[Task to complete] Look for the string "right" in the listing below and copy every line in which it appears.

[Provided data]

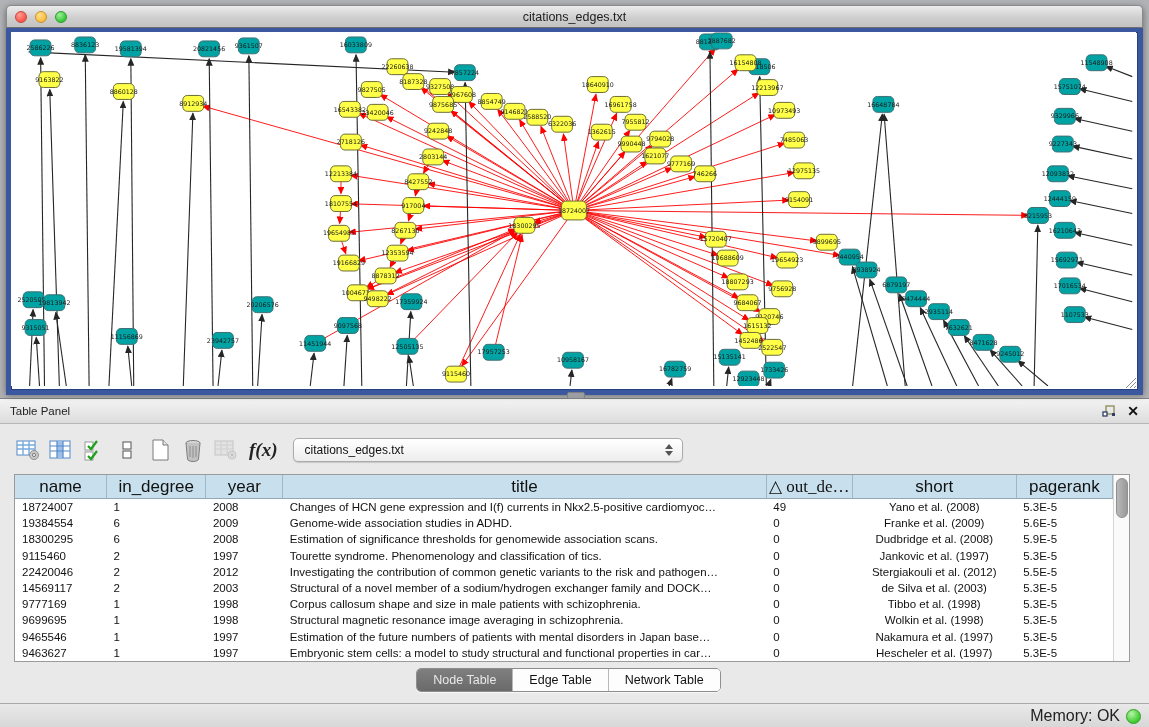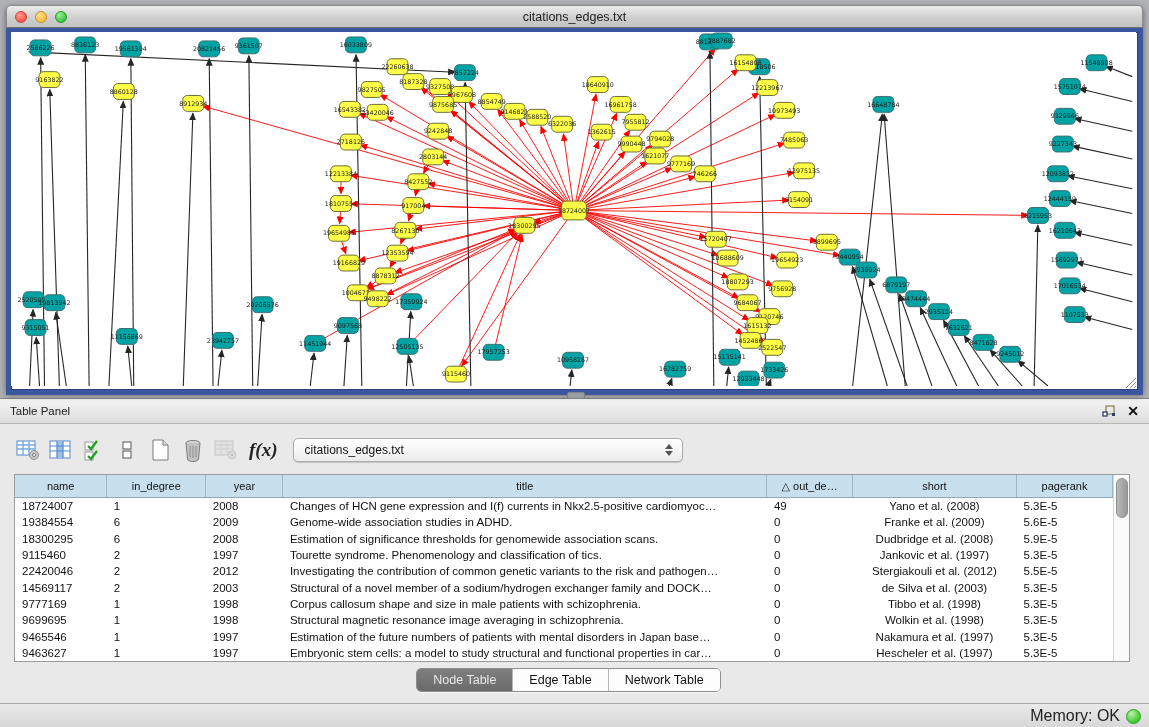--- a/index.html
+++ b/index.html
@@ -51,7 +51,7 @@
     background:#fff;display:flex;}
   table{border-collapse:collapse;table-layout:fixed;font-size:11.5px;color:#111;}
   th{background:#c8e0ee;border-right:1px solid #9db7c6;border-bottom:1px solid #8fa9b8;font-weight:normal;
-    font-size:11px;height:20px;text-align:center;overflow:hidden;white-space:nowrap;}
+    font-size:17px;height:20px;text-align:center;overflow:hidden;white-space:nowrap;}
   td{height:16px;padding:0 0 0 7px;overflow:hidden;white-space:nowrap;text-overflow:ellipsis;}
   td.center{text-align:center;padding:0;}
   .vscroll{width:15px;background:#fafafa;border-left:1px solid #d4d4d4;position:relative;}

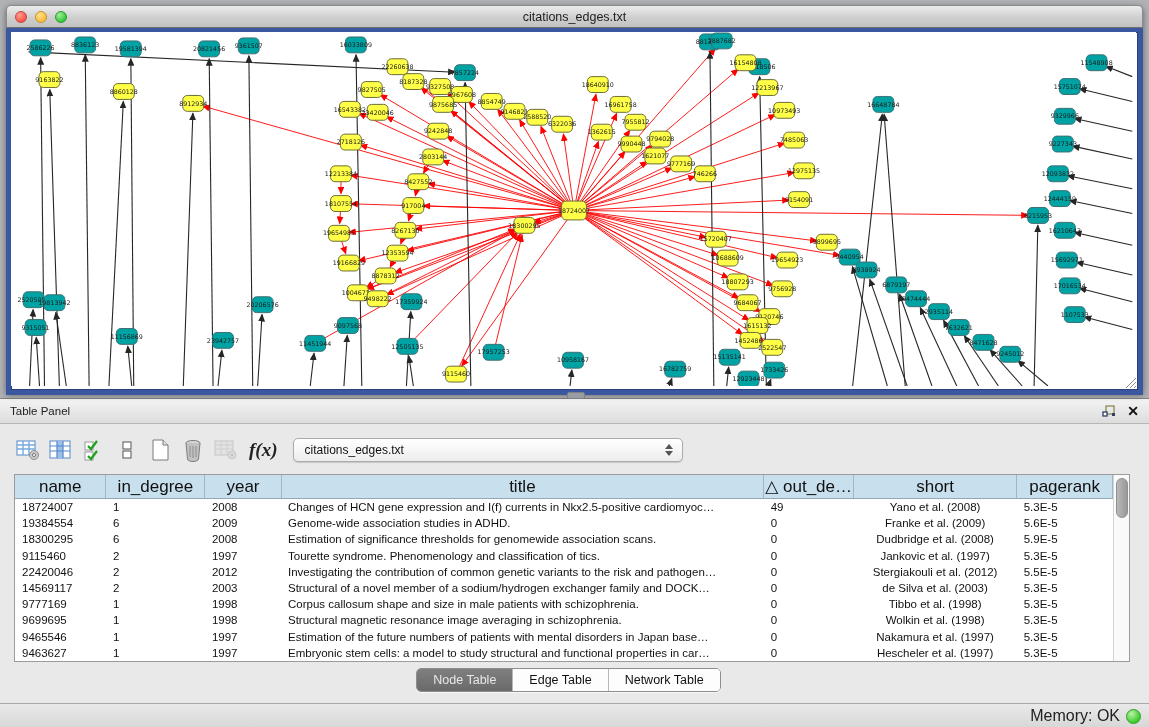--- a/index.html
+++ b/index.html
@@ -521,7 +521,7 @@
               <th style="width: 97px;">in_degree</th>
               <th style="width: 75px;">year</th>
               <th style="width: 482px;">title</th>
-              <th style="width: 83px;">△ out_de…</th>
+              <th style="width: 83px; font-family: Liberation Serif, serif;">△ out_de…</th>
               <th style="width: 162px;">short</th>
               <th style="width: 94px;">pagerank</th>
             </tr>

==

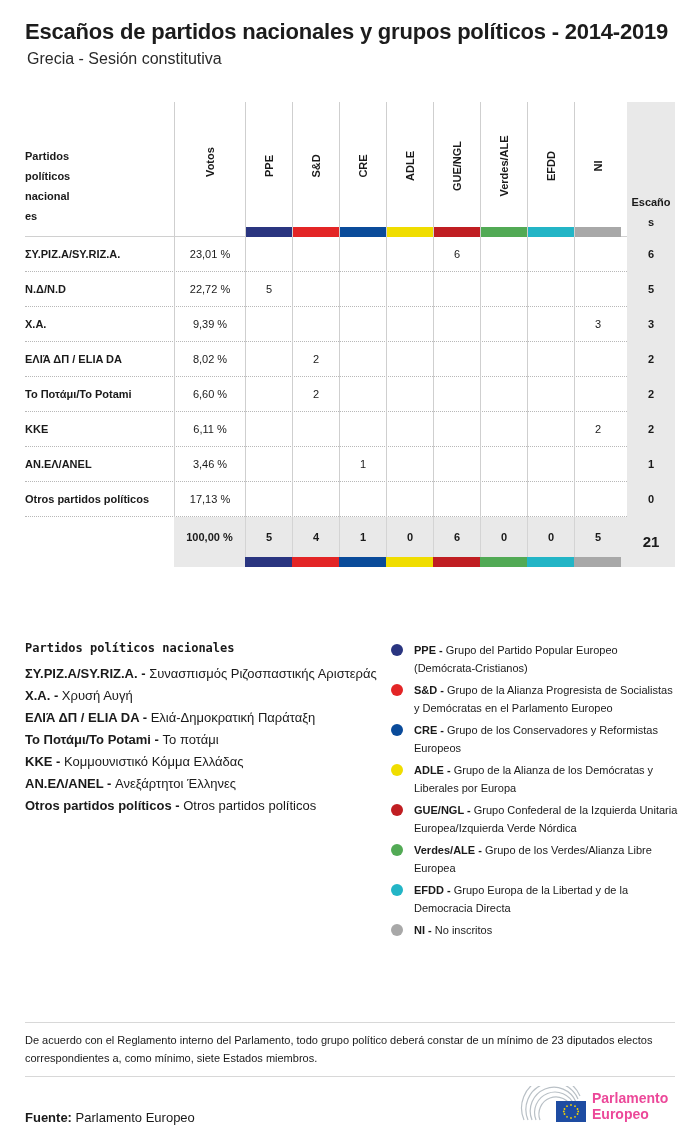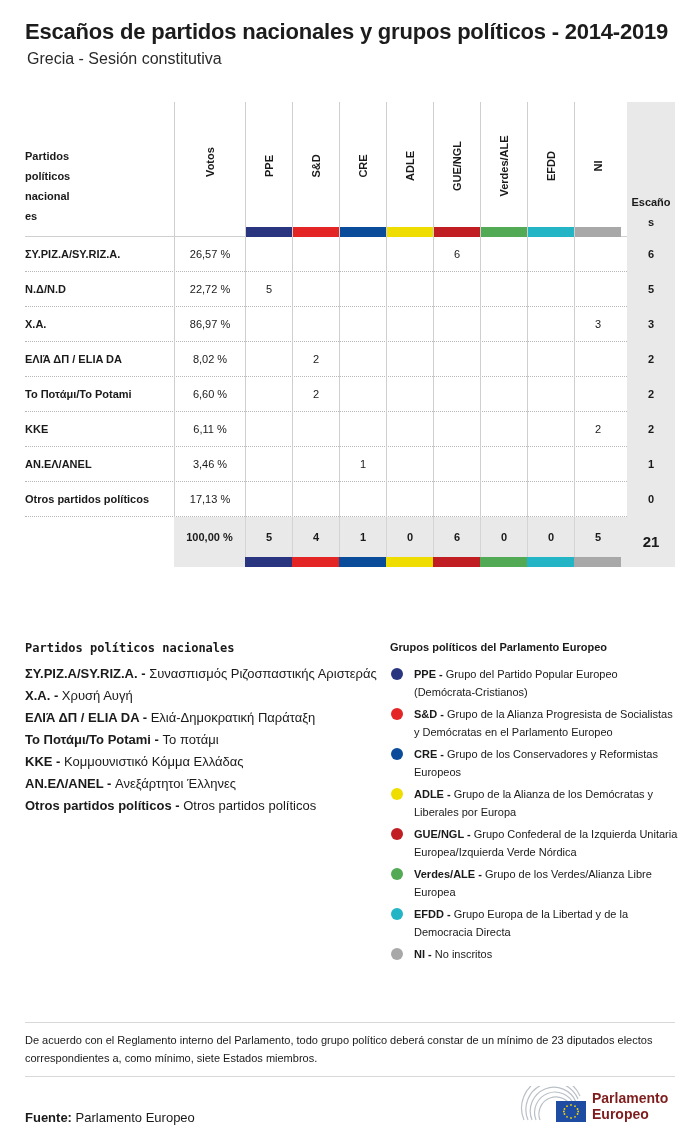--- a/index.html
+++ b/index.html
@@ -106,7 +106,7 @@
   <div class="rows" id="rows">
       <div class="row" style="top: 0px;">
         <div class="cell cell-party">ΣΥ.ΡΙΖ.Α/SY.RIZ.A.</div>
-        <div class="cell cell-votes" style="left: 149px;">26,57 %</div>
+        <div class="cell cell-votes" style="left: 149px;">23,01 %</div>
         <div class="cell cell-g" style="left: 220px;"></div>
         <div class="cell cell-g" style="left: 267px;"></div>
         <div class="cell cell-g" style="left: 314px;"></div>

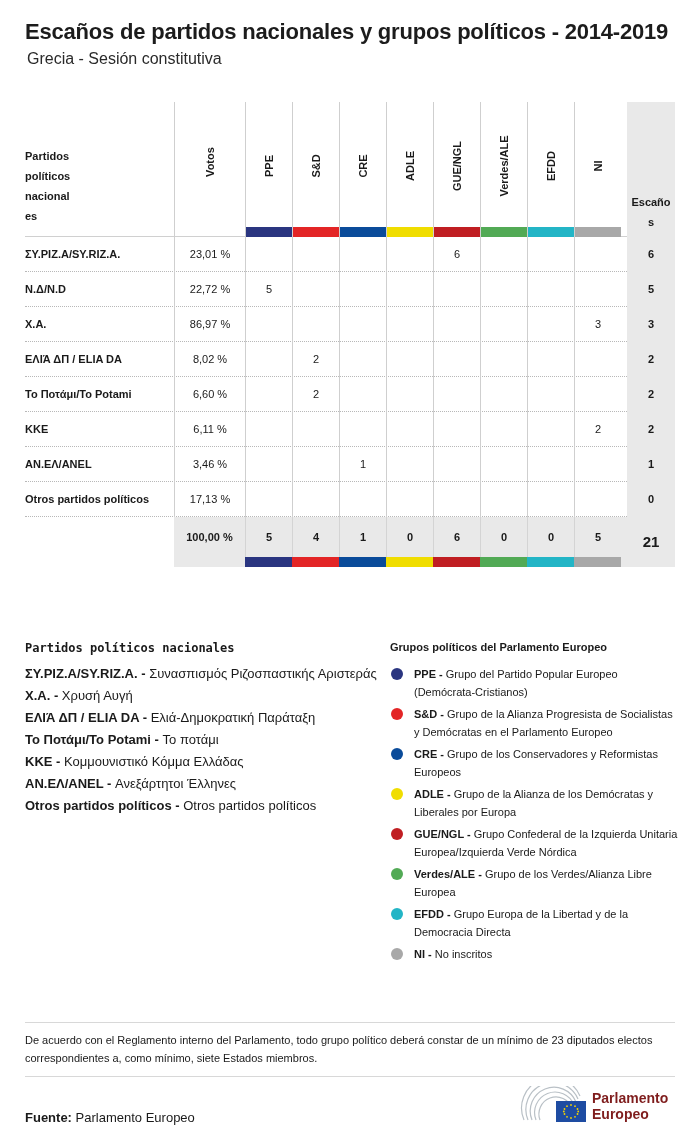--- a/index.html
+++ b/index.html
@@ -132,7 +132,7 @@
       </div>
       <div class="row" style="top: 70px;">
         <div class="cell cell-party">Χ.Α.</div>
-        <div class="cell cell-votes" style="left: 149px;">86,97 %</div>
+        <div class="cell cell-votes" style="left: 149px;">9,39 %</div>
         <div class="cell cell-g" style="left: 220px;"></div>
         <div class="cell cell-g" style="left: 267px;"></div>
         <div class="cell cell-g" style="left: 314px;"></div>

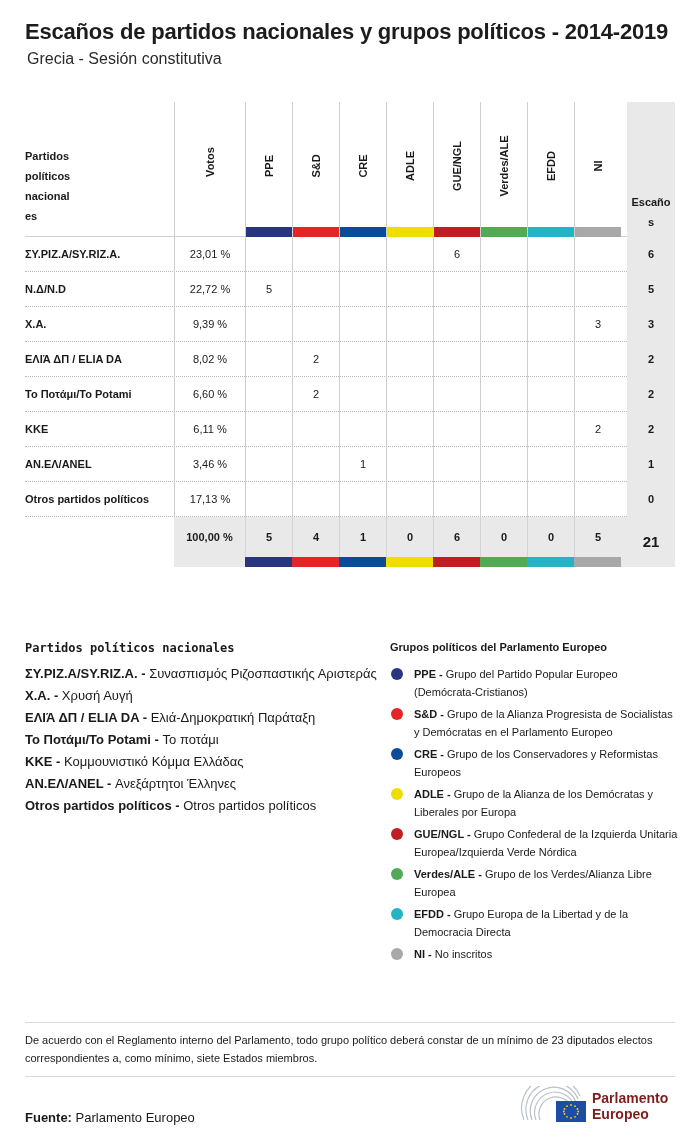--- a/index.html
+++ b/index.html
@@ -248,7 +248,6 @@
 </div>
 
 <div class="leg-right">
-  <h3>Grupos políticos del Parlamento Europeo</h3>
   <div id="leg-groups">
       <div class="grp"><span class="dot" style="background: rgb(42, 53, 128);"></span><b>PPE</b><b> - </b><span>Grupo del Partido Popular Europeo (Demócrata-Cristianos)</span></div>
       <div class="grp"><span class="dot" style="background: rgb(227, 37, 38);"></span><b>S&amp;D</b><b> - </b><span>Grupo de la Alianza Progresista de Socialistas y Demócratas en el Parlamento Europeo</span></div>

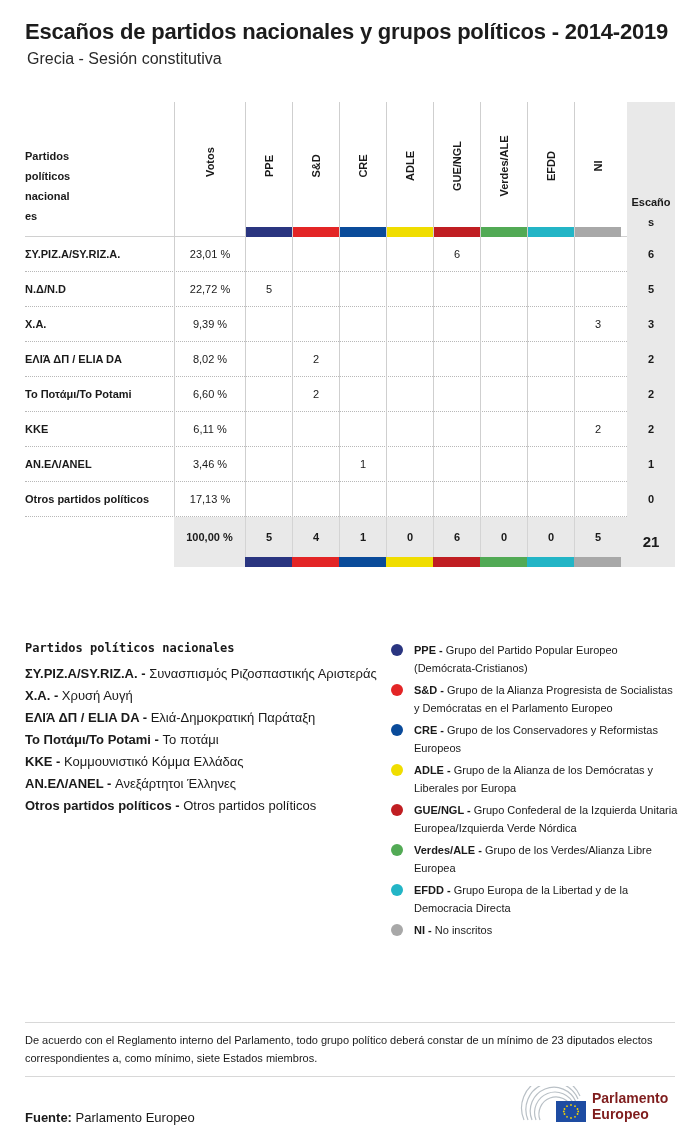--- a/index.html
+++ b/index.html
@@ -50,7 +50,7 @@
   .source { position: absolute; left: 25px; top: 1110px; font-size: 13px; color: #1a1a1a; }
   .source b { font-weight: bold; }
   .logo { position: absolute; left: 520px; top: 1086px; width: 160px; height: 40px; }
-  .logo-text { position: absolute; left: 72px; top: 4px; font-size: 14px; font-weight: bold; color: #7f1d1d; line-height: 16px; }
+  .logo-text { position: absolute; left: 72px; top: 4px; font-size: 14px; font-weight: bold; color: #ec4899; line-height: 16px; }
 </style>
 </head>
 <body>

[Solution to this exercise]
   th{background:#c8e0ee;border-right:1px solid #9db7c6;border-bottom:1px solid #8fa9b8;font-weight:normal;
 <div class="leg-right">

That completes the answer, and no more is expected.